Edit difference data:

* * * * *

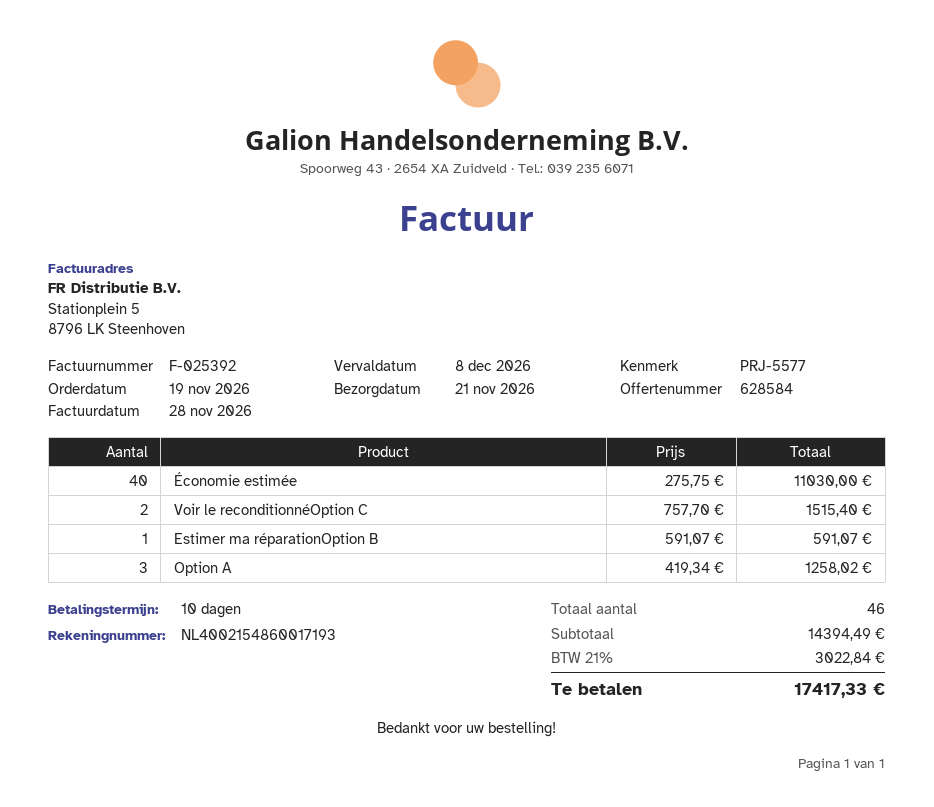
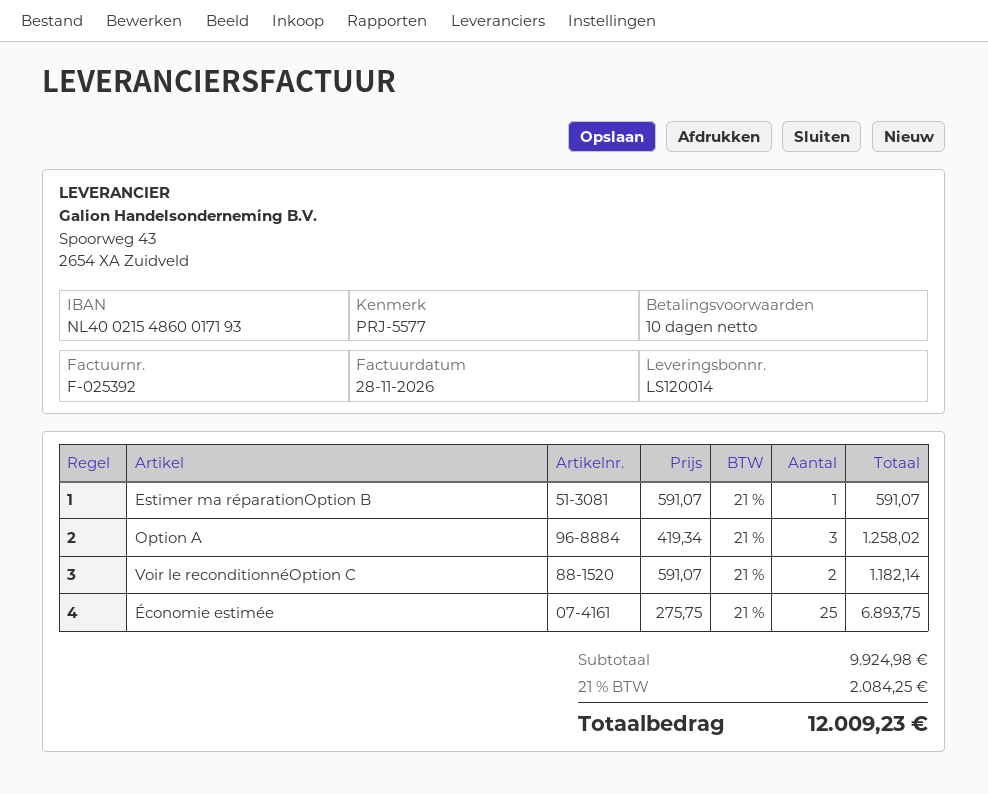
Économie estimée: 40 x 275.75 = 11030.00 -> 25 x 275.75 = 6893.75
Voir le reconditionnéOption C: 2 x 757.70 = 1515.40 -> 2 x 591.07 = 1182.14
subtotal: 14394.49 -> 9924.98
tax: 21% = 3022.84 -> 21% = 2084.25
total: 17417.33 -> 12009.23

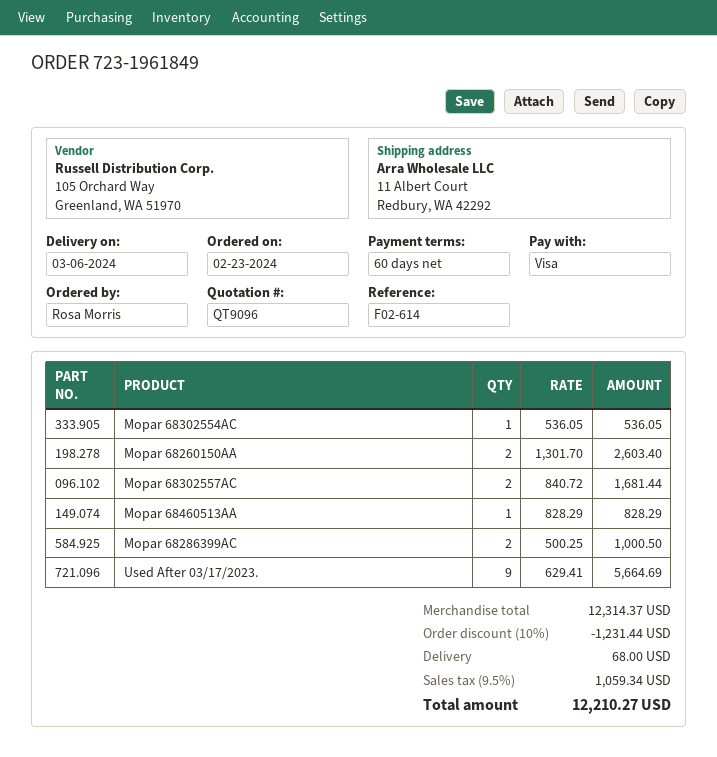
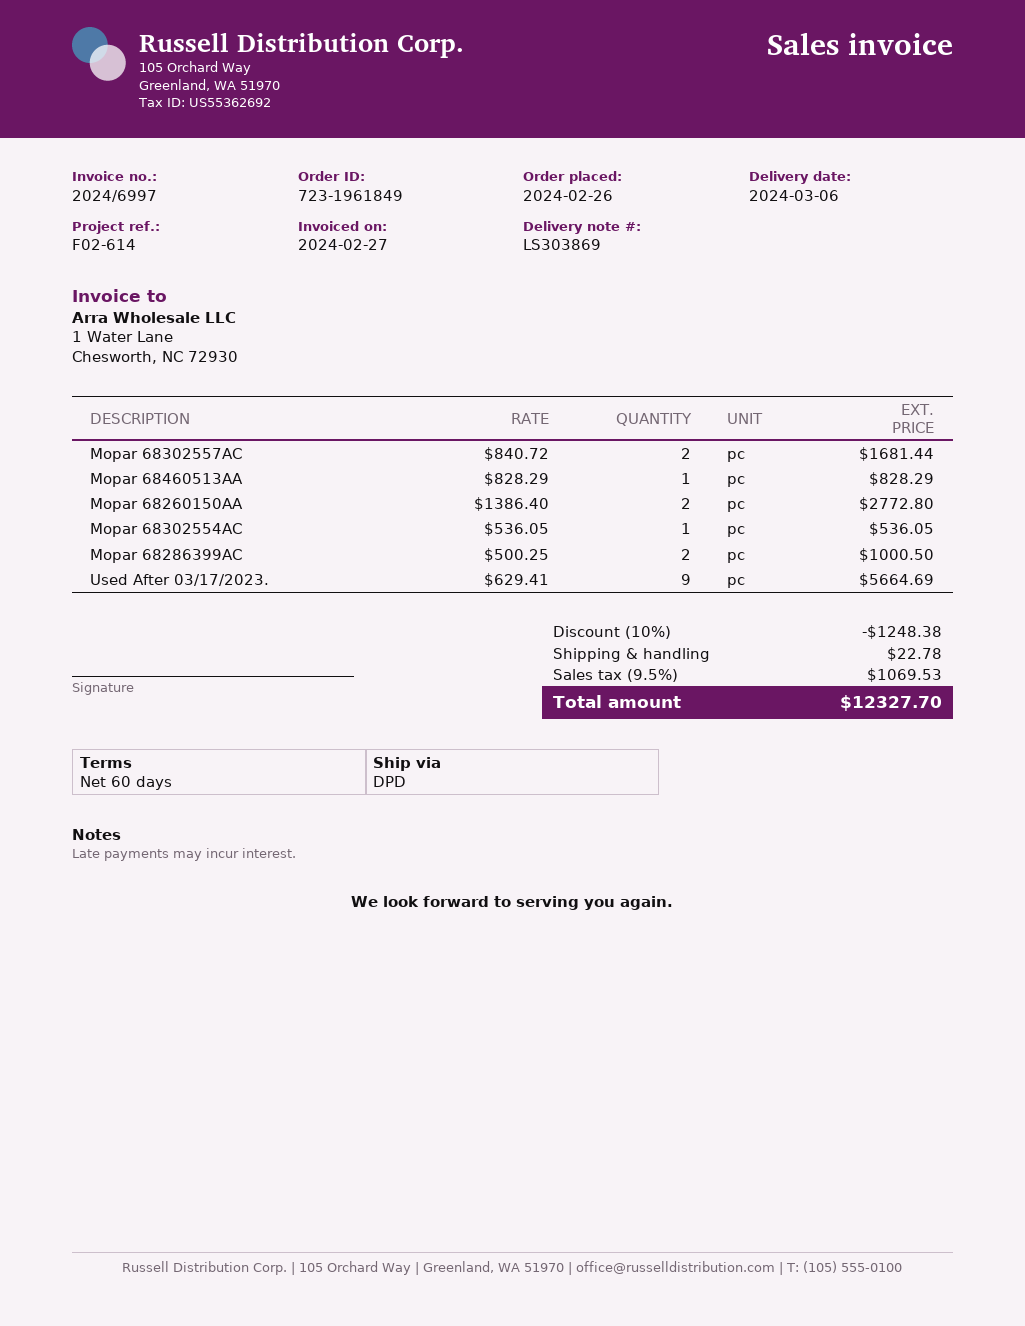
order date: 2024-02-23 -> 2024-02-26
Mopar 68260150AA: 2 x 1301.70 = 2603.40 -> 2 x 1386.40 = 2772.80
discount: 10% = 1231.44 -> 10% = 1248.38
shipping: 68.00 -> 22.78
tax: 9.5% = 1059.34 -> 9.5% = 1069.53
total: 12210.27 -> 12327.70

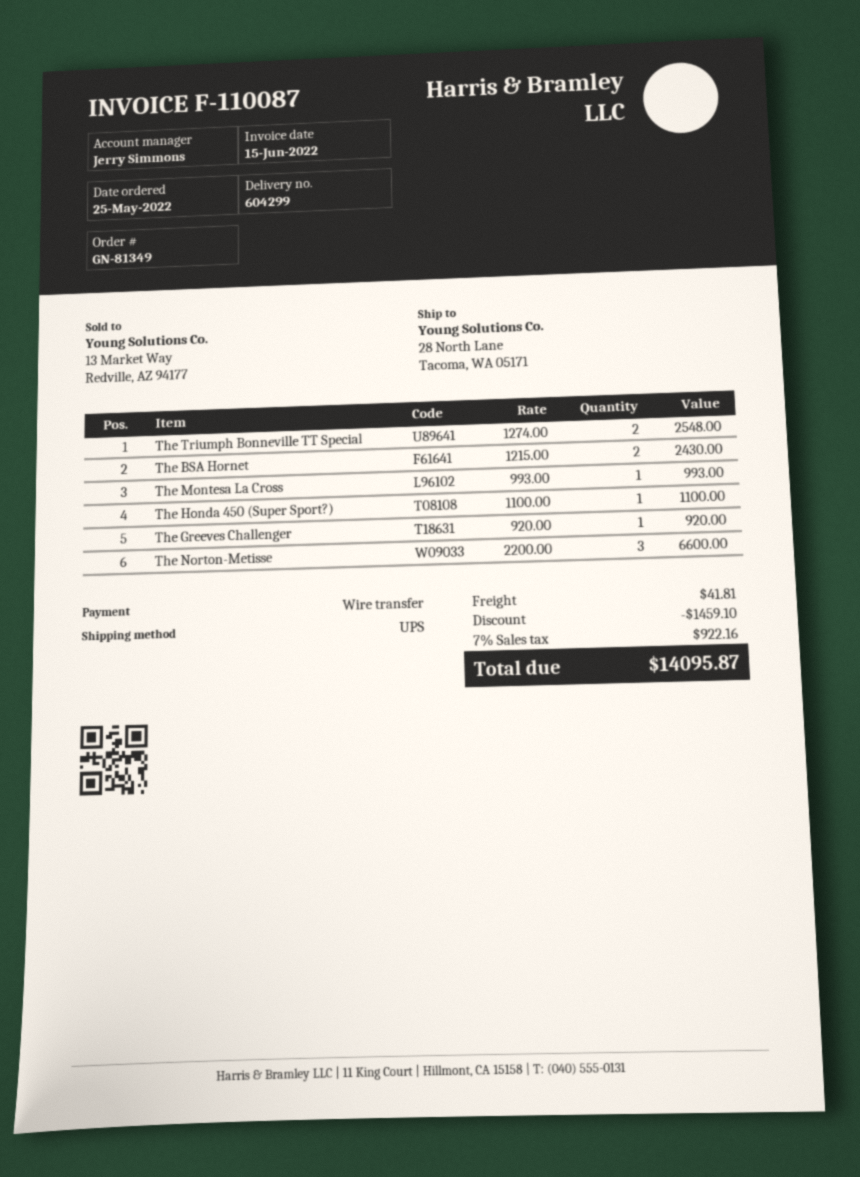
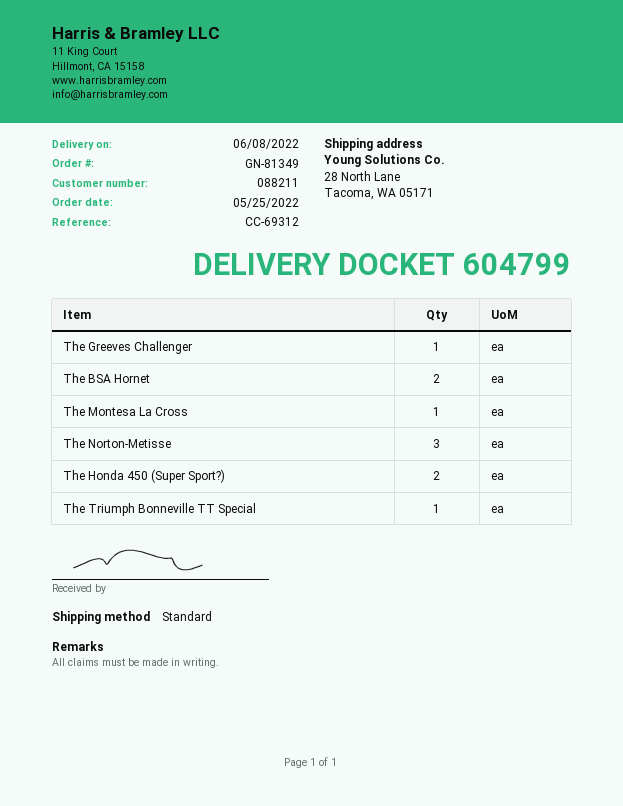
delivery note number: 604299 -> 604799
shipping method: UPS -> standard
The Triumph Bonneville TT Special: 2 -> 1
The Honda 450 (Super Sport?): 1 -> 2

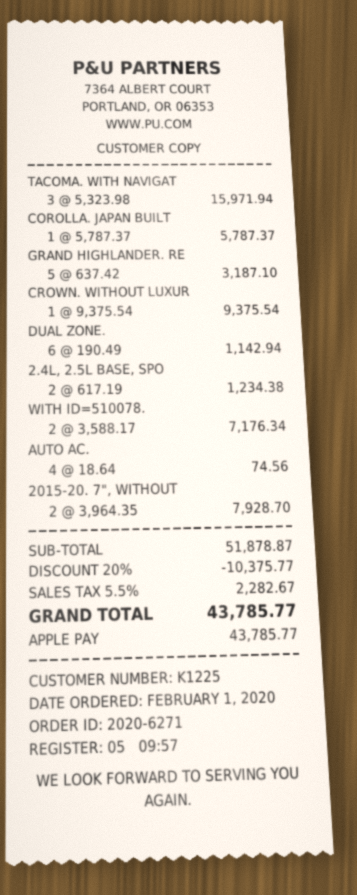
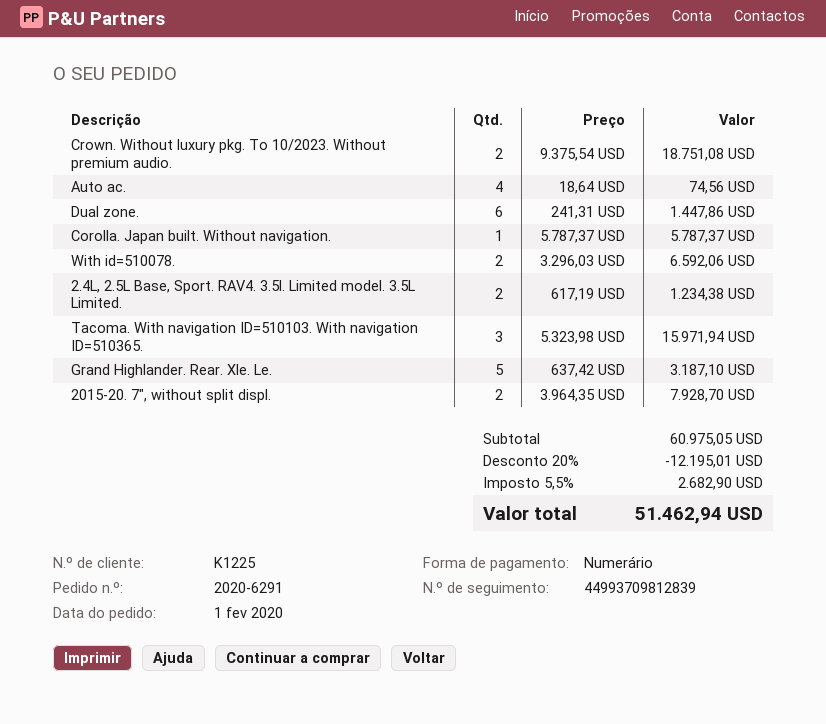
order number: 2020-6271 -> 2020-6291
payment method: Apple Pay -> cash
CROWN. WITHOUT LUXUR: 1 x 9375.54 = 9375.54 -> 2 x 9375.54 = 18751.08
DUAL ZONE.: 6 x 190.49 = 1142.94 -> 6 x 241.31 = 1447.86
WITH ID=510078.: 2 x 3588.17 = 7176.34 -> 2 x 3296.03 = 6592.06
subtotal: 51878.87 -> 60975.05
discount: 20% = 10375.77 -> 20% = 12195.01
tax: 5.5% = 2282.67 -> 5.5% = 2682.90
total: 43785.77 -> 51462.94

* * * * *

- **Task directions**
Within the records above, work out on how many lines the string "method" appears, and give only that number.

- **Answer section**
2